The extract under study, a standardized formulation called EGb761, is commonly prescribed for AD in Europe, and in the form of a nutritional supplement, is widely used in the United States to enhance memory (see /dis/tre/drt/gingko.asp). The extract is known to have antioxidant properties, and to protect neuronal cells against amyloid toxicity. To probe the molecular action of the extract, first author Yanjue Wu tested it first on transgenic nematodes that have a temperature-sensitive Aβ overexpression construct incorporated into their muscle cells. These worms rapidly develop paralysis when Aβ is turned on with a temperature shift, and the researchers showed that feeding them the extract from birth delayed the onset of paralysis after Aβ induction. Fractionation of the extract showed the most potent activity was associated with Ginkolide A, one of the terpenic lactone compounds specific to the Ginkgo tree.

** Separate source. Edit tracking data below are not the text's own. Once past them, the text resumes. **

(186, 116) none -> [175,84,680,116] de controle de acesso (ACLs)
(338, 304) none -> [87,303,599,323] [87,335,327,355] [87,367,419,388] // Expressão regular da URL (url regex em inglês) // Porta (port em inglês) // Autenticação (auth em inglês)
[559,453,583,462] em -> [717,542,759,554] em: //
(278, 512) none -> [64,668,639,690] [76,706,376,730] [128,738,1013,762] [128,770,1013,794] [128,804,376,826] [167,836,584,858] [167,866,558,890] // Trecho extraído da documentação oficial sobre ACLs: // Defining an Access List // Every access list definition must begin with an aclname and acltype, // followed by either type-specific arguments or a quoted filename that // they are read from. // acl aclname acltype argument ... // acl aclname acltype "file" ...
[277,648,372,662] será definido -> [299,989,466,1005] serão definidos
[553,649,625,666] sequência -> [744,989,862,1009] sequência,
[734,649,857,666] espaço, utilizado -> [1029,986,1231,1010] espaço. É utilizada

Next, the researchers looked at nematodes that expressed Aβ in neurons. In these worms, they found behavioral effects of Aβ, namely defects in chemotaxis and altered neurotransmission (as measured by serotonin [5-hydroxytryptamine] hypersensitivity), both of which were normalized by feeding either the EGb 761 extract or the Ginkolide A fraction. The action of Ginkolide A in neuronal pathways is consistent with a previous report that the compound inhibits the effects of Aβ on LTP (Nakanishi, 2005).

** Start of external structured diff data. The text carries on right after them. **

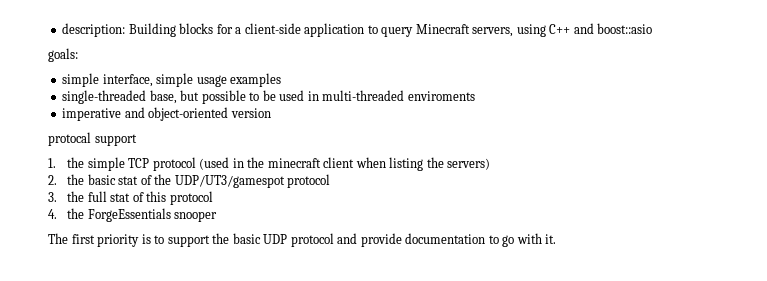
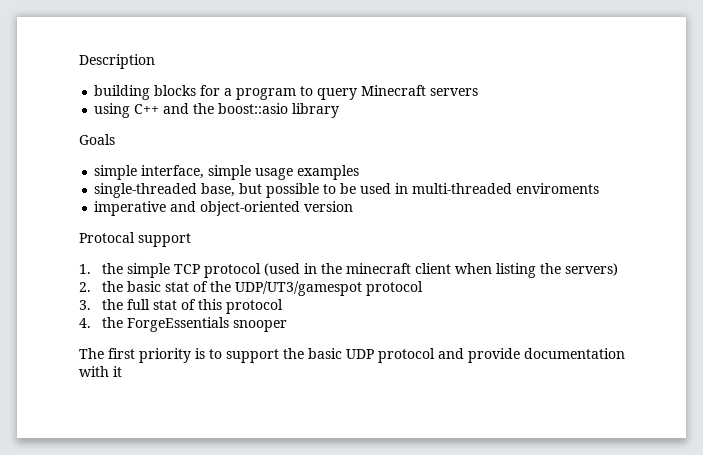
[62,23,176,37] description: Building -> [79,54,155,69] [94,85,151,100] Description // building
[244,23,365,37] client-side application -> [236,88,297,100] program
[472,27,514,37] servers, -> [430,88,479,96] servers //
(594, 28) none -> [193,103,215,114] the
[48,48,78,62] // goals: -> [292,103,340,118] [79,134,115,145] library // Goals
[48,132,91,146] protocal -> [79,232,135,243] Protocal
[488,233,557,247] to go with it. -> [79,366,122,377] with it

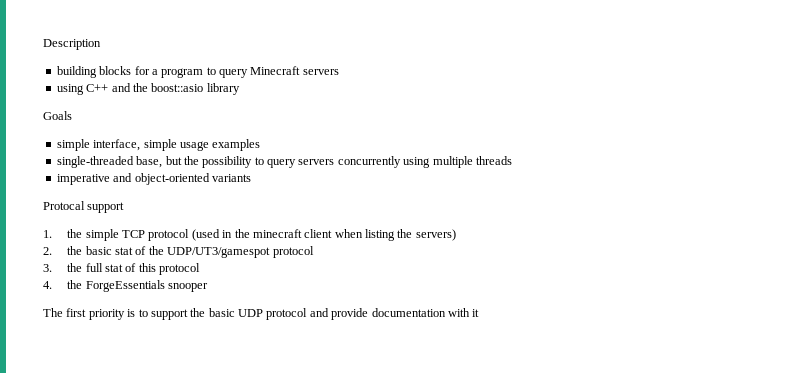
[266,183,600,198] possible to be used in multi-threaded enviroments -> [183,156,512,168] the possibility to query servers concurrently using multiple threads
[304,201,354,212] version -> [211,174,251,182] variants

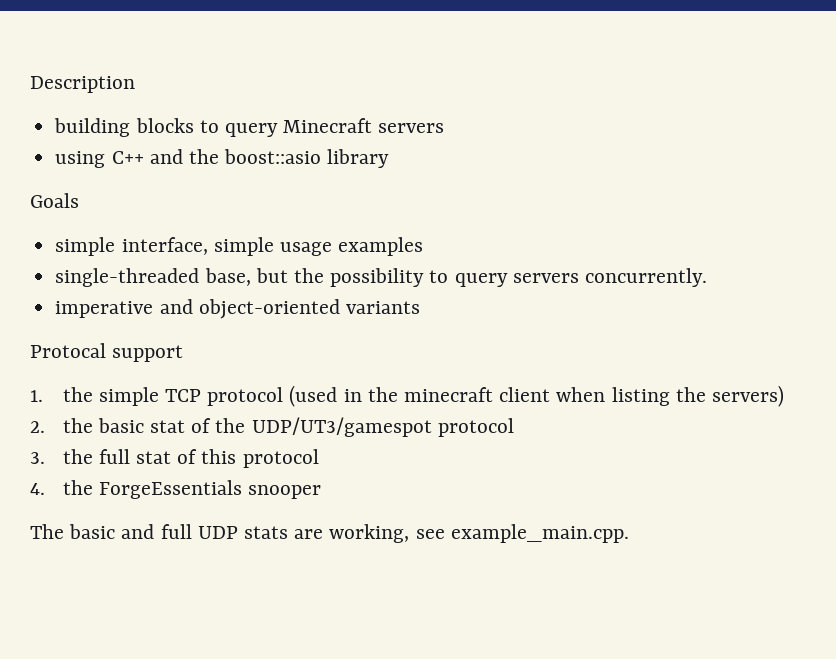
[134,66,204,78] for a program -> (194, 125) none
[337,156,512,168] concurrently using multiple threads -> [584,268,707,287] concurrently.
[66,308,480,320] first priority is to support the basic UDP protocol and provide documentation with it -> [69,524,629,543] basic and full UDP stats are working, see example_main.cpp.

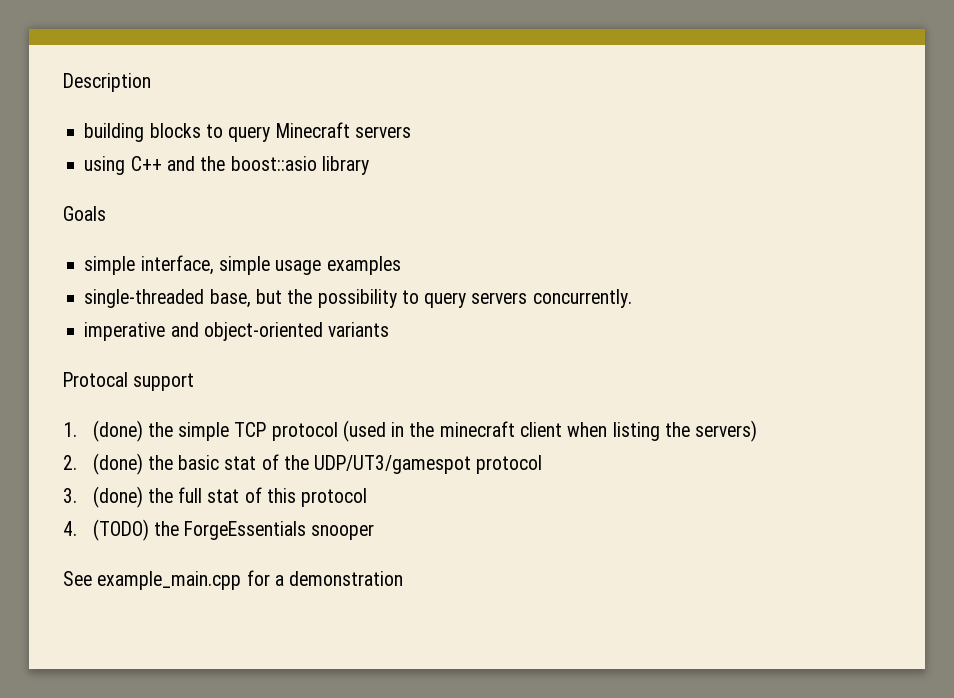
(43, 396) none -> [92,420,143,442] (done)
(45, 427) none -> [92,453,143,475] (done)
(45, 458) none -> [92,486,143,508] (done)
(45, 489) none -> [92,519,149,541] (TODO)
[30,524,629,543] The basic and full UDP stats are working, see example_main.cpp. -> [63,570,404,590] See example_main.cpp for a demonstration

The effects of Ginkgo correlated with the loss of oligomeric Aβ species in the worm, as detected by Western blotting with either Aβ- or oligomer-specific antibodies. Whether the Aβ was expressed in muscle or neurons, treatment with Ginkgo diminished oligomers detected by either A11 antibody (see ARF related news story) or NU-4 (Lambert et al., 2006). As oligomers went down, monomers went up, and once more Ginkolide A was most effective of the extract fractions. The treatment did not affect expression of the Aβ transgene, but it did inhibit the appearance of amyloid deposits in the head of the worm. The anti-amyloid activity of Ginkolide A may result from direct binding, as the compound bears some resemblance to other amyloid binders such as Congo red and curcumin.
The Ginkgo extract did have antioxidant activity in the worms, and the researchers showed that treatment caused a decrease in tissue hydrogen peroxide levels in Aβ-expressing worms. But the levels of peroxide did not correlate with paralysis, and reducing peroxide with vitamin C did not correct paralysis or inhibit Aβ oligomerization. In contrast, both paralysis and serotonin hypersensitivity correlated with Aβ load. While the researchers say they cannot rule out a role for the antioxidant activity of Ginkgo in its neuroprotective effects, their results indicate that the extract may have a more direct anti-amyloid activity.—Pat McCaffrey
References
News Citations
Paper Citations
- Dekosky ST, Fitzpatrick A, Ives DG, Saxton J, Williamson J, Lopez OL, Burke G, Fried L, Kuller LH, Robbins J, Tracy R, Woolard N, Dunn L, Kronmal R, Nahin R, Furberg C, . The Ginkgo Evaluation of Memory (GEM) study: design and baseline data of a randomized trial of Ginkgo biloba extract in prevention of dementia. Contemp Clin Trials. 2006 Jun;27(3):238-53. PubMed.
- Nakanishi K. Terpene trilactones from Gingko biloba: from ancient times to the 21st century. Bioorg Med Chem. 2005 Sep 1;13(17):4987-5000. PubMed.
- Lambert MP, Velasco PT, Chang L, Viola KL, Fernandez S, Lacor PN, Khuon D, Gong Y, Bigio EH, Shaw P, De Felice FG, Krafft GA, Klein WL. Monoclonal antibodies that target pathological assemblies of Abeta. J Neurochem. 2007 Jan;100(1):23-35. PubMed.
Other Citations
Further Reading
Papers
- Mazza M, Capuano A, Bria P, Mazza S. Ginkgo biloba and donepezil: a comparison in the treatment of Alzheimer's dementia in a randomized placebo-controlled double-blind study. Eur J Neurol. 2006 Sep;13(9):981-5. PubMed.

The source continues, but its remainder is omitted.